Everyone should have at least one retirement account.
And you have a lot of options when deciding where to invest for retirement: 401(k)s, 403(b)s, traditional IRAs, Roth IRAs — all tax-advantaged accounts you can put mutual funds and exchange-traded funds in.
Unfortunately, that freedom can be paralyzing.
Many people can’t contribute more than a few hundred dollars per month, and with thousands of mutual funds and ETFs to choose from, sometimes it’s easier to just invest in a new car.
Well, Fidelity is trying to lower that barrier to entry for investors with something no major mutual fund company has ever done before.
On Friday, Aug. 3, Fidelity will begin offering two no-fee index funds with no minimum investment.
You’ll be able to invest in the Fidelity Zero Total Market Index Fund (FZROX) and Fidelity Zero International Index Fund (FZILX) with a zero expense ratio — the percentage of the fund that goes to fees associated with managing the fund — no account fees and no investment minimums.
These funds can go into a traditional or Roth IRA, 529 plan or any investment account when you purchase them through a Fidelity brokerage account.
Index mutual funds and ETFs are known for having the lowest fees in the investment world. Fidelity is just the first to cross the zero-fee finish line. Schwab’s lowest index funds have a 0.03% expense ratio, and Vanguard’s have a 0.04% ratio.

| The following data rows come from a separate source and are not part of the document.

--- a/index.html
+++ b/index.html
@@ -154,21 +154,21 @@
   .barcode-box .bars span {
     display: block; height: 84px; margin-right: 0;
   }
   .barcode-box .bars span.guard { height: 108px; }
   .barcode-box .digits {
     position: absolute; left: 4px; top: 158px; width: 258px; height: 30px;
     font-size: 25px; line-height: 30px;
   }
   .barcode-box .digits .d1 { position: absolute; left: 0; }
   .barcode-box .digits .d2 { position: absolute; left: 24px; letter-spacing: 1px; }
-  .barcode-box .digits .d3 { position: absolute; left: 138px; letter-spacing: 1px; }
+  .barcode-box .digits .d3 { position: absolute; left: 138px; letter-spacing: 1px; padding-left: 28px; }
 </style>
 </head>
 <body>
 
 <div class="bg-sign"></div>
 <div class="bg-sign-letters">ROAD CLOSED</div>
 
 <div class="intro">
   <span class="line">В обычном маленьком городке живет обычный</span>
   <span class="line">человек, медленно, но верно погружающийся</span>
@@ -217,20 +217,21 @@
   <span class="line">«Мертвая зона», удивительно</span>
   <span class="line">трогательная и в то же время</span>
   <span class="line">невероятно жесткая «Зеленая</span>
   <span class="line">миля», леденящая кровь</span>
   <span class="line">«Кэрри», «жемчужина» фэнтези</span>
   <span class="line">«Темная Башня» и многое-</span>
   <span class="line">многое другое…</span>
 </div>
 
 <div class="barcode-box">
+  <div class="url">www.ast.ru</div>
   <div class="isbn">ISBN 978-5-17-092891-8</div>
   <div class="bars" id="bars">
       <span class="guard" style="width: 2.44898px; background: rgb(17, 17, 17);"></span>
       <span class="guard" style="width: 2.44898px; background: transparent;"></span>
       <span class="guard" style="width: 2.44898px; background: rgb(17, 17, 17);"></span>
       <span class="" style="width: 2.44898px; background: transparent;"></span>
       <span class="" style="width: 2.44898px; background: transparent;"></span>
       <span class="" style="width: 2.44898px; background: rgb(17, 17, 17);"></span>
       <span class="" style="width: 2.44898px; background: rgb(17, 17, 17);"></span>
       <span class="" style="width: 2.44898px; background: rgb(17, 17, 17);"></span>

So you’d have to have a lot invested to see a significant difference.
How’s Fidelity Going to Make Money?
This looks like a classic “loss leader” strategy. A loss leader is a good or service that’s strategically sold at a loss to attract customers in hopes they’ll purchase other, more profitable products while they’re there.
Kind of like what MoviePass was (unsuccessfully) trying to do.
This is evidenced by the fact that Fidelity didn’t even let people take a breath before it also announced it’s dropping expense ratios on a number of other funds to as low as 0.015%.
Whether you stick with who you have or try out these new Fidelity funds, the most important takeaway is to consistently contribute to your retirement accounts. Lower fees typically translate to higher profits, but not if you don’t contribute.
This article contains general information and explains options you may have, but it is not intended to be investment advice or a personal recommendation. We can’t personalize articles for our readers, so your situation may vary from the one discussed here. Please seek a licensed professional for tax advice, legal advice, financial planning advice or investment advice.